Instructions for the task:
Only one range belongs in the answer: the line holding "Antioxidant Infusion: none" through the last line of the records, reproduced as is.

(Extracted records)
%%
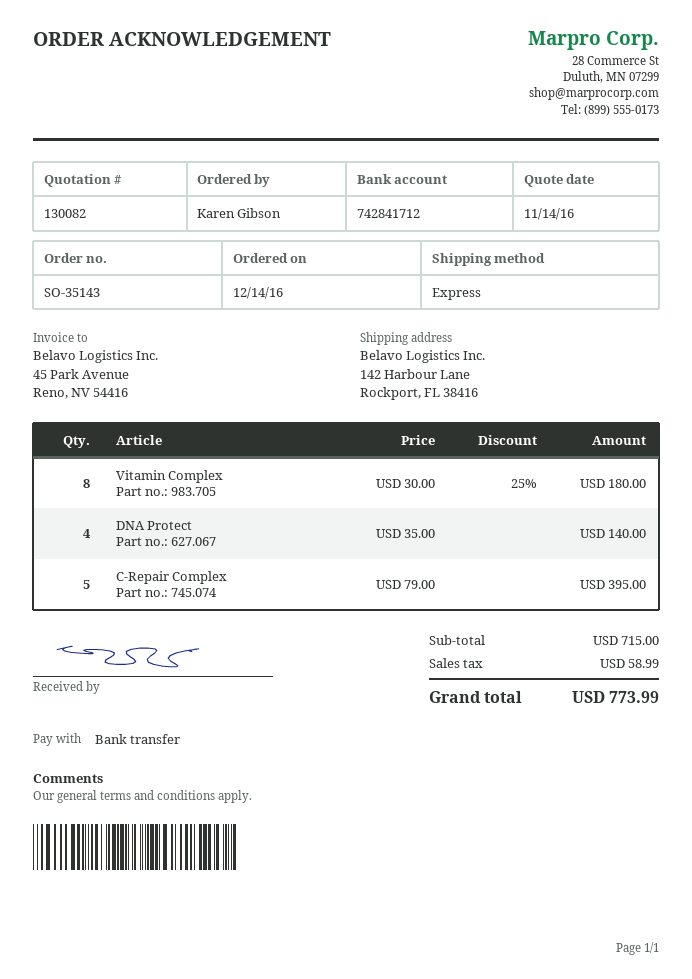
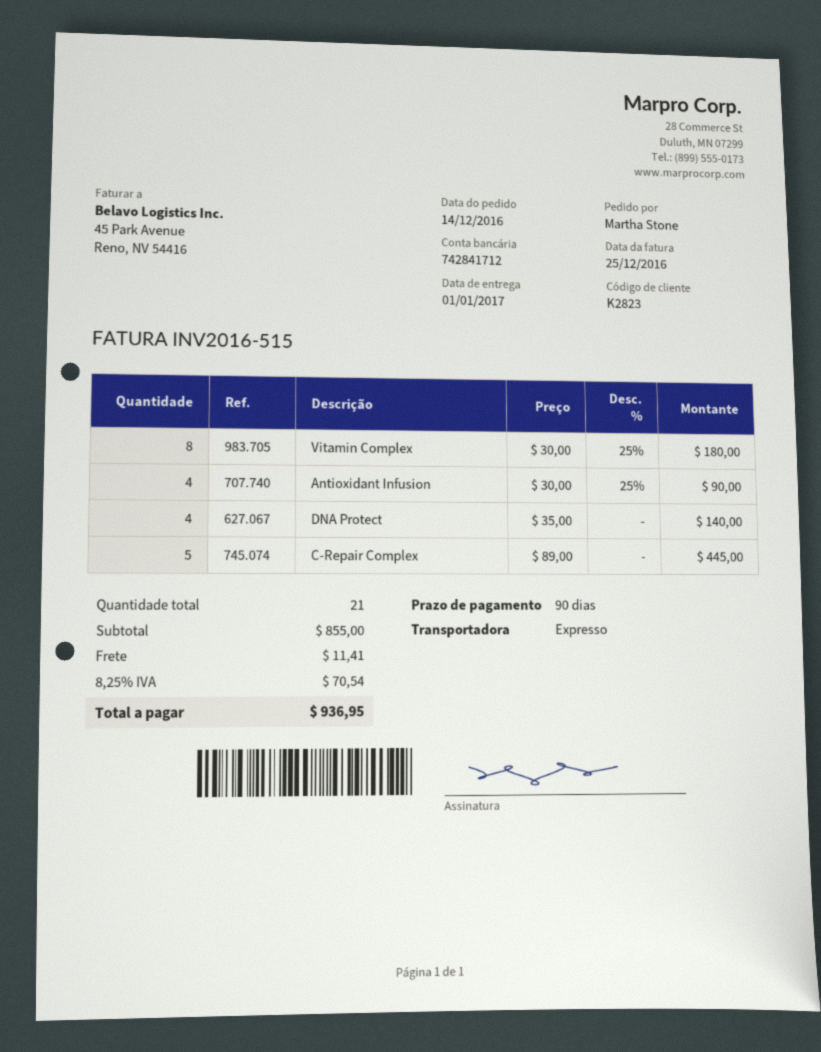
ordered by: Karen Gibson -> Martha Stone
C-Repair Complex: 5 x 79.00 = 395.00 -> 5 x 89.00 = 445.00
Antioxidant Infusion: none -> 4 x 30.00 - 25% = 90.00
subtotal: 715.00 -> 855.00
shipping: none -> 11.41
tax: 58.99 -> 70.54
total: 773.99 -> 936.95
%%
Answer to the problem:
Antioxidant Infusion: none -> 4 x 30.00 - 25% = 90.00
subtotal: 715.00 -> 855.00
shipping: none -> 11.41
tax: 58.99 -> 70.54
total: 773.99 -> 936.95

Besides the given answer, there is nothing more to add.